Issue here is that horror games have just become first persion walking sims that are some of the best tools for gaming youtubers to get massive views and viewers themselves are always curious to see how the gamer himself/herself (especially this) react to the jumpscares. Everything is the same, just get some articulated scripted events that you never expect and there you go; or put in some creepy-looking location, generally an house, buildup to something crazy and unleash everything.
This is something that started since Amnesia and Penumbra, then re-invigorated again by Outlast, then by PT and finally RE7 jumped on this trend. PT also did its job trying to add new fuel to horror games and as such we saw a bunch of really shitty or promising clones (VISAGE so far fills the bill, definitely the most interesting horror thing since PT). Beyond those we're also getting some horror stuff based on "gross things" like Agony that are anything but scary - perhaps I'm not the target audience for this style. And if the preview didn't promise me anything decent already I won't waste time with the full game because it will likely not improve from what was shown.

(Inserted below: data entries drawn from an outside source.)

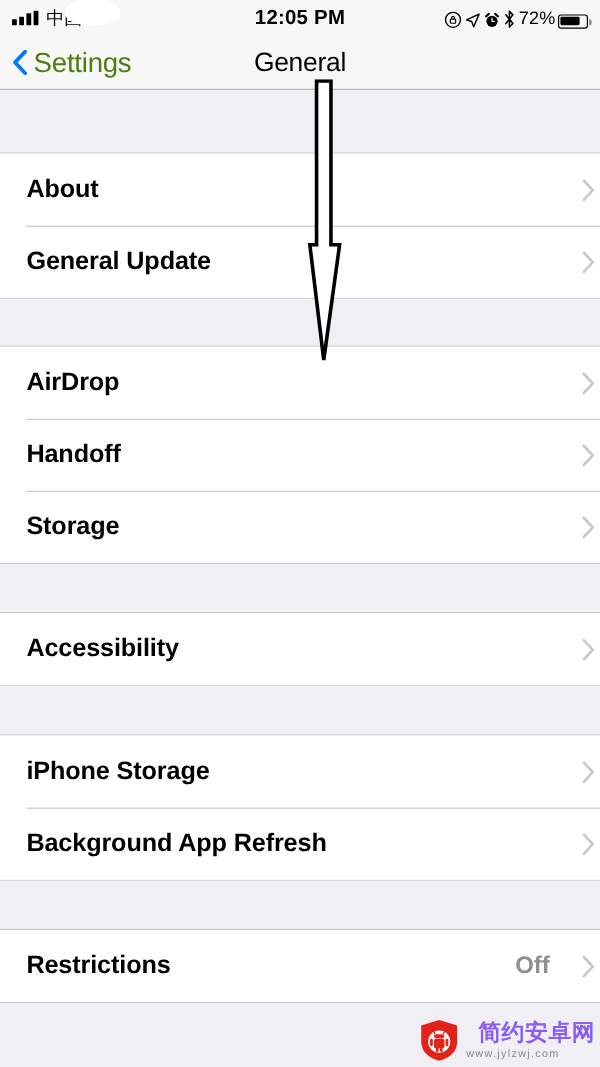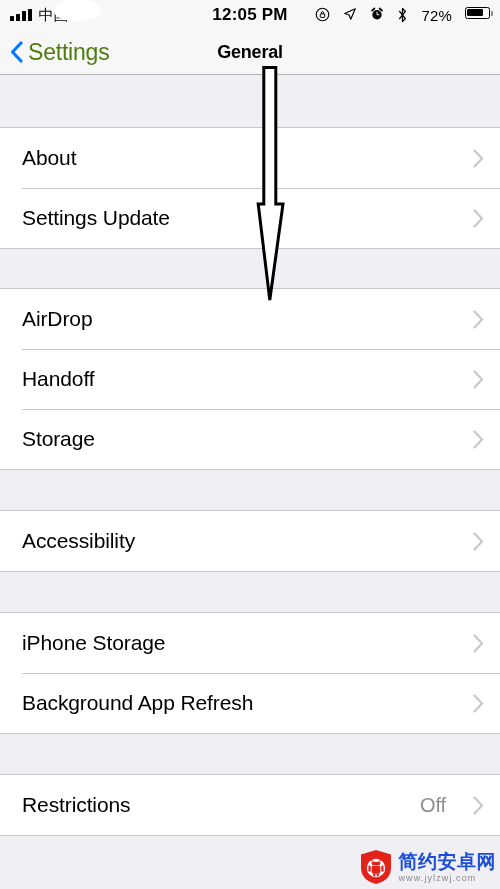--- a/index.html
+++ b/index.html
@@ -24,7 +24,7 @@
   .sb-left { display:flex; align-items:center; gap:7px; flex:1; }
   .sb-center { position:absolute; left:0; right:0; text-align:center;
                font-size:17px; font-weight:bold; letter-spacing:.2px; pointer-events:none; }
-  .sb-right { display:flex; align-items:flex-start; gap:13px; margin-left:auto; z-index:2; }
+  .sb-right { display:flex; align-items:flex-end; gap:2px; margin-left:auto; z-index:2; }
 
   .signal { display:flex; align-items:flex-end; gap:2.5px; height:12px; }
   .signal i { display:block; width:3.5px; background:#000; border-radius:.5px; }

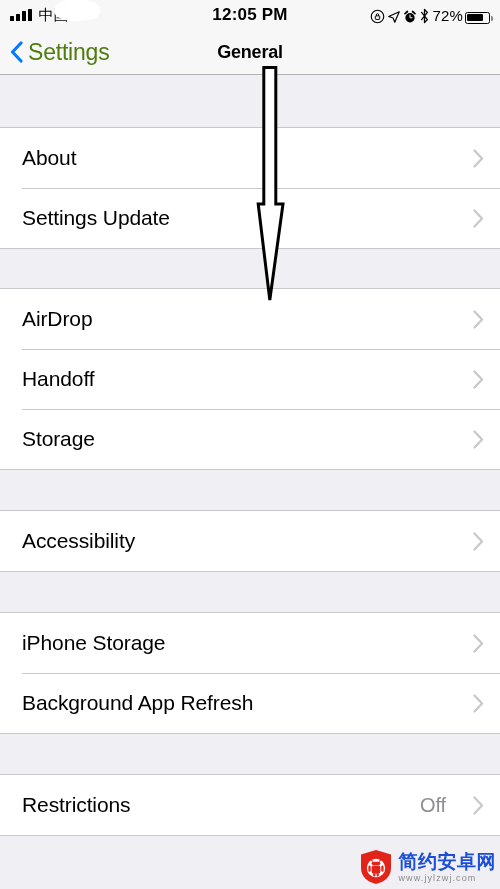--- a/index.html
+++ b/index.html
@@ -67,7 +67,7 @@
   .back-chev { width:13px; height:22px; display:block; }
   .back-label { font-size:23px; letter-spacing:-.2px; }
   .nav-title { position:absolute; left:0; right:0; text-align:center;
-               font-size:18px; font-weight:bold; color:#000; letter-spacing:-.2px;
+               font-size:22px; font-weight:normal; color:#000; letter-spacing:-.2px;
                pointer-events:none; }
 
   

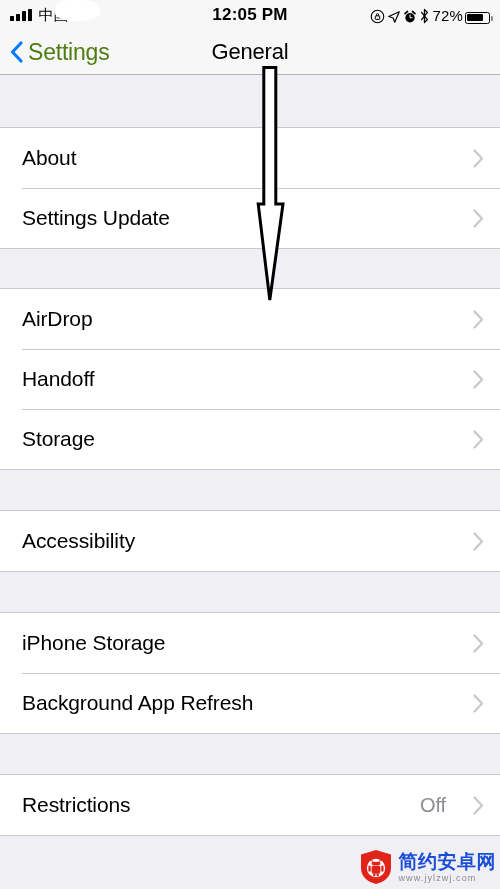--- a/index.html
+++ b/index.html
@@ -76,8 +76,9 @@
   .group { background:#ffffff; border-top:.5px solid #c8c7cc; border-bottom:.5px solid #c8c7cc; }
   .row {
     position:relative; display:flex; align-items:center;
-    height:60px; padding-left:22px; padding-right:16px; background:#fff;
+    height:60px; padding-left:22px; padding-right:4px; background:#fff;
     cursor:pointer;
+    font-weight:bold;
   }
   .row + .row::before {
     content:""; position:absolute; left:22px; right:0; top:0; height:.5px; background:#c8c7cc;

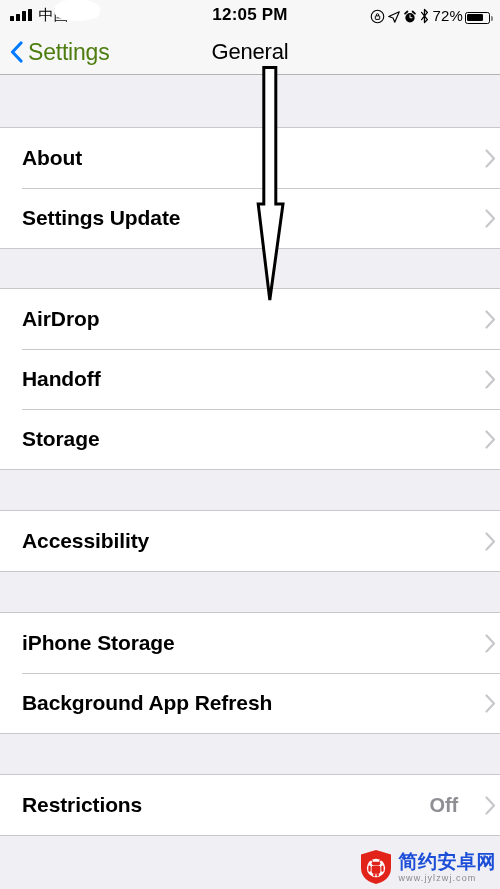--- a/index.html
+++ b/index.html
@@ -169,7 +169,7 @@
           </svg>
       </div>
       <div class="row">
-        <span class="row-label">Settings Update</span>
+        <span class="row-label">General Update</span>
         <svg class="chev" viewBox="0 0 11 19">
             <path d="M1.5 1.5 L9 9.5 L1.5 17.5" fill="none" stroke="#c7c7cc" stroke-width="2.2" stroke-linecap="round" stroke-linejoin="round"></path>
           </svg>

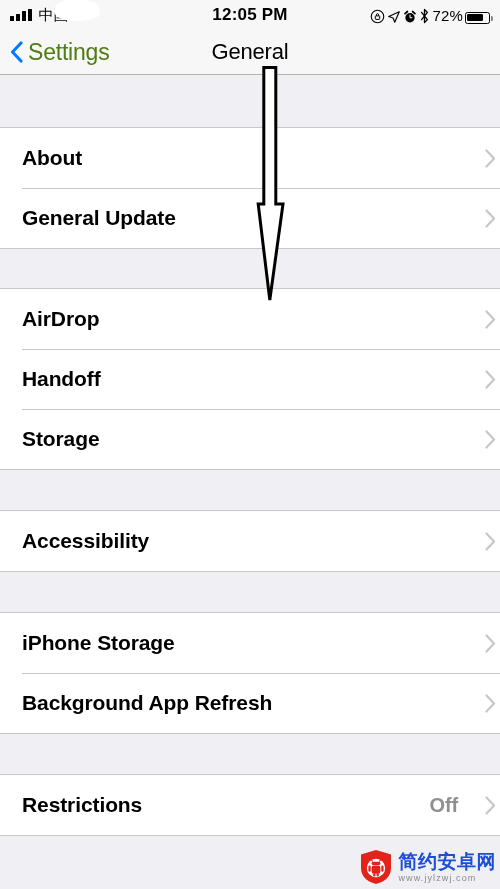--- a/index.html
+++ b/index.html
@@ -96,7 +96,7 @@
                align-items:center; gap:6px; z-index:25; }
   .wm-shield { position:relative; width:34px; height:36px; }
   .wm-text { display:flex; flex-direction:column; line-height:1; }
-  .wm-cn { font-size:19px; font-weight:bold; color:#1d4ed8; letter-spacing:.5px; }
+  .wm-cn { font-size:19px; font-weight:bold; color:#8b5cf6; letter-spacing:.5px;margin-left:10px; }
   .wm-url { font-size:9px; color:#8a8a8a; letter-spacing:1.1px; margin-top:3px; }
 </style>
 </head>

Another issue with horror games is that they become dreadfully boring halfway through them. Because you end up discovering the mysteries early on and the devs didn't bother going beyond that with new subplots. Turns out RE7 is a victim of this
► Show Spoiler
as the last third of the game is NOTHING like the rest: it's some long shitty shooting gallery with no atmosphere and frankly RE7's regular enemies are horribly designed black turds and there's no variation whatsoever; they look funny, not scary, including the final boss and Jack's super form which somehow turns a really interesting character into an annoying wuss. The real main villain is also underwhelming and stereotypical as fuck though there's something cool about it you'll find out before the last boss appears.
I don't remember older Silent Hill games being also safe from the horror aspect going progressively downhill. SH1 had that weird clusterfuck of locations at the end of the game, SH2 had the hotel which I can't really recall in terms of unique things, SH3 had it possibly the best with all those really loud disgusting sounds played constantly. Other than that these games had a lot of disturbing scenes, events and symbolism that were very hard to forget and this is why they had always that permanently creepy aura around them in the way for the player to think "no I don't wanna go there anymore thanks". Which is why you don't feel these three games become more boring as you progress through them, any other horror game instead bother sitting on very basic plot foundations.
Think one of the reasons why I find RE pretty whatever as horror series go is that everything will be always of corporation's artificial origins. Maybe if it was RL, alright that'd be horrible but as a game this is ultra-predictable. No real supernatural shit going on, no fun, no methods to dip deeper into something scarier/disturbing. I'm one of those people who thought RE's peak in terms of scariness was RE1's first zombie encounter.
I don't think it's a good idea to copy Silent Hill if you want to do some ambitious new horror work, it doesn't seem to ever work. Now for example Outlast 2's demo made literally no sense with the school interlude all of a sudden (Outlast 1 had nothing of that weird shit and it worked decently enough) and this is what I mean with devs trying to inject SH-tier shit into their horror games/movies without some clear idea of what they're trying to do. Even if they had a good idea it still feels fake, depending on how it's presented.
I think what would awesome is using the SCP strat. SCP articles are generally independent from each other, the better ones aren't long and in few words they give you an idea of something seriously creepy and extremely dangerous. There have been quite successful free games based on the SCP content but they're part of the horror walking sim universe so I'd ignore them. Either way since horror games suffer from this decay issue I'd like then instead having a collection of short horror stories with possibly different gameplay style for each, and as well a different writer for each to avoid quick idea burning-outs. This style has been probably done for some TV series but for this one I'm gearing excessively toward more tryharding horror stuff and that's never the same between stories (THINK OF BASICALLY ANYTHING INSTEAD OF JUST MONSTERS) and not with always the same type of ending. If that does fail, I'd like to see then horror used as an unexpected sub-genre incorporated into something not exactly related.
I don't know if people may realize but when you play a game that already tells you "THIS IS A HORROR ONE" it kind of kills already expectations because you already know this shit you're playing or watching at will have scary bits and you are already prepared.
The best horror is when you are caught as unprepared as possible.